2. Ob mit Waffen oder ohne, ein wesentlicher Aspekt unserer Kunst besteht in dem was im Japanischen Ma Ai genannt wird, das in einem bestimmten Augenblick gegebene Verhältnis von Distanz und Zeit. Sich in rascher Wiederholung in die und aus der Reichweite einer Waffe zu bringen, schärft das intuitive Gefühl für die Veränderungen der Entfernungen in der Zeit - eine Erfahrung, die auch für das Training ohne Bokken und Jo von entscheidender Bedeutung ist.

3. Ein weiteres Kernelement im Aikido besteht darin, "Öffnungen" zu erkennen. Damit sind die je nach Stellung und Haltung ungeschützten Körperteile gemeint, die durch ein Atemi bedroht werden können. Viele Übungen mit den Waffen beschäftigen sich ausgiebig mit dem Verhältnis von offener und geschlossener Haltung. Dadurch wird nicht nur die Aufmerksamkeit für die Lage des Körpers im Raum geschult, sondern auch ein vertieftes Verständnis für die Funktionsweise der verschiedenen Aikidotechniken gewonnen.

4. Viele eher fortgeschrittene Techniken dienen der Verteidigung gegen einen Angriff mit Jo oder Bokken. Damit diese Techniken dynamisch und sicher geübt werden können, ist es wichtig, dass ein Angriff mit dem Jo oder dem Schwert korrekt erfolgt. Es ist klar, dass das ohne Training mit diesen Waffen nicht möglich ist. Abgesehen davon trägt der Umgang mit Jo und Bokken zum Verständnis des Charakters dieser Waffen bei. Dieses Verständnis hilft mit, einen Schwert- oder einen Stockangriff gemäss Aikidoprinzipien aufzunehmen und umzuleiten.

5. Im Aikido wird sehr betont, dass die Trainierenden "ohne Kraft" arbeiten sollen.

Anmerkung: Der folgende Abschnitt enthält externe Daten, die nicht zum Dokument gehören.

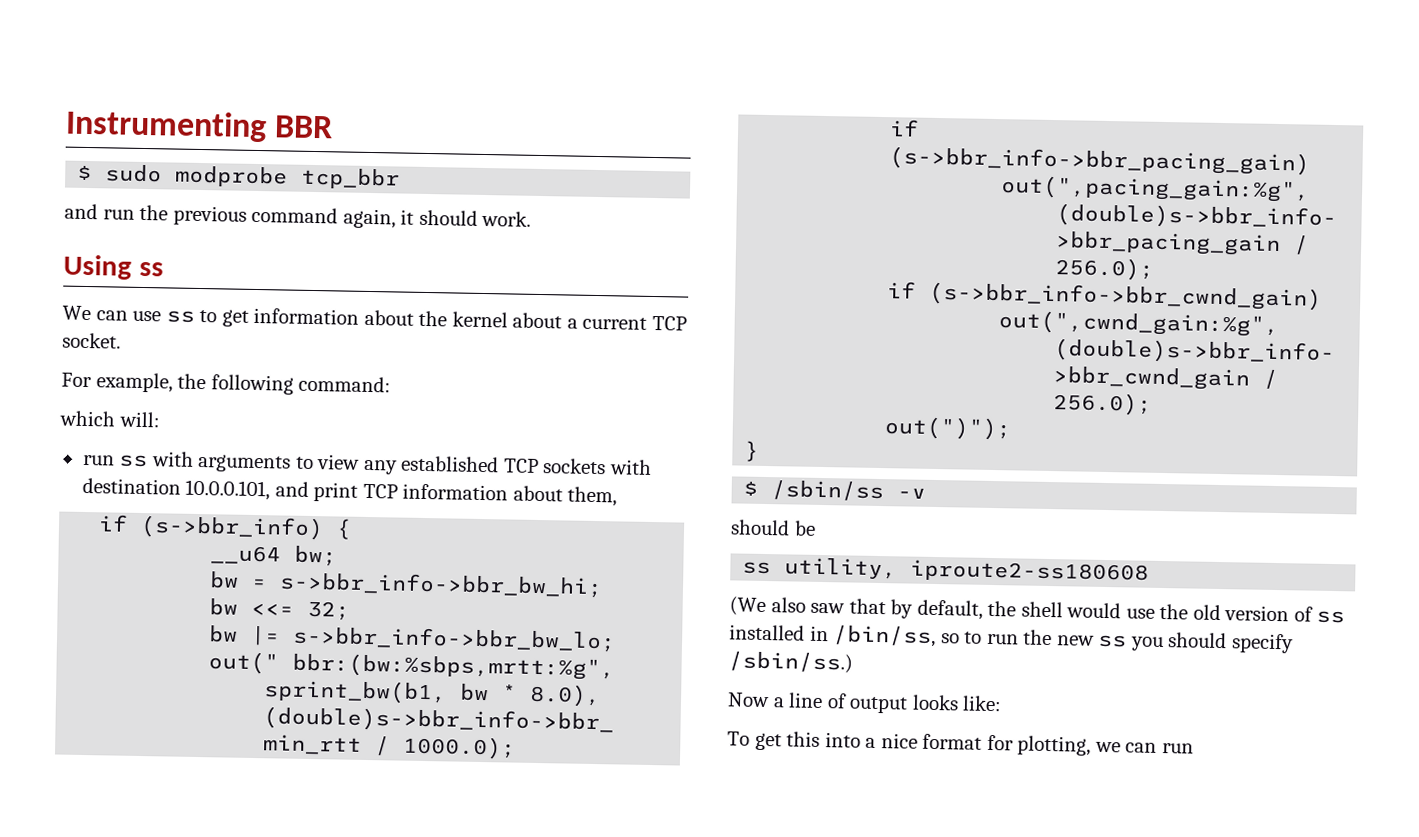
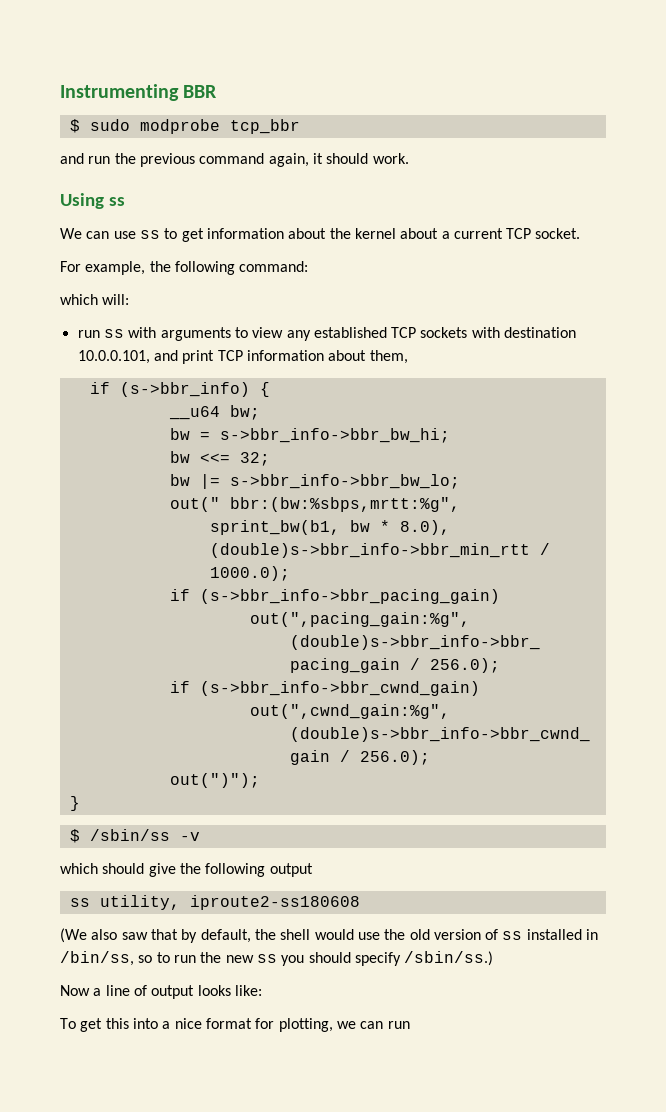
- should be
+ which should give the following output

Damit ist natürlich nicht gemeint, dass wir schlaff und haltlos sein sollen, sondern, dass es im Aikido nicht darauf ankommen soll, ob jemand mit Muskelkraft schwere Gewichte stemmen kann oder nicht. Im Training mit Schwert und Stock spielen Kraft und Gewicht kaum eine Rolle. Dadurch wird das Vertrauen in die körperliche Überlegenheit geschwächt und jenes in die Prinzipien gestärkt. Das hilft mit, ein Verhalten, das auf Konkurrenz beruht, abzulegen und uns eine partnerschaftliche Sicht von Konflikten anzueignen.

6. Die Arbeit mit den Waffen gibt uns die Gelegenheit unsere Reaktionsverhalten und unsere Sensibilität im Umgang mit Anderen in einer Umgebung zu üben, die einerseits herausfordernd und andererseits sehr stark strukturiert ist. Das hat den Vorteil, dass wir genau beobachten können, wie wir uns anderen gegenüber anstellen, welche Gefühle uns dabei beschäftigen und wie andere auf unser Verhalten reagieren.

7. Im Laufe eines Tages berühren wir viel häufiger Gegenstände aller Art, als wir körperlichen Kontakt mit anderen Menschen haben. Jo und Bokken können uns als Studienobjekte dienen, durch die wir sehr viel über unser Verhältnis zur gegenständlichen Welt erfahren.


Dies sind nur einige der Überlegungen, die zeigen, dass das Training mit Schwert und Stock allen Aikidokas gleichermassen von Nutzen ist.


Es ist sicher so, dass wir oft weder die Zeit noch die Aufmerksamkeit haben, uns intensiv mit allen Aspekten unserer Kunst zu befassen. Andererseits gilt aber auch, dass uns ein gutes Verständnis der Grundlagen von Jo und Bokken helfen kann, unsere Aufmerksamkeit zu schulen und unseren Aiki-Weg zu vertiefen. Dann nämlich, wenn wir verstehen, dass der Unterricht in den Waffen dem Training "mit der leeren Hand" zu gute kommt, weil es keinen wesentlichen Unterschied zwischen diesen beiden Arten des Übens gibt.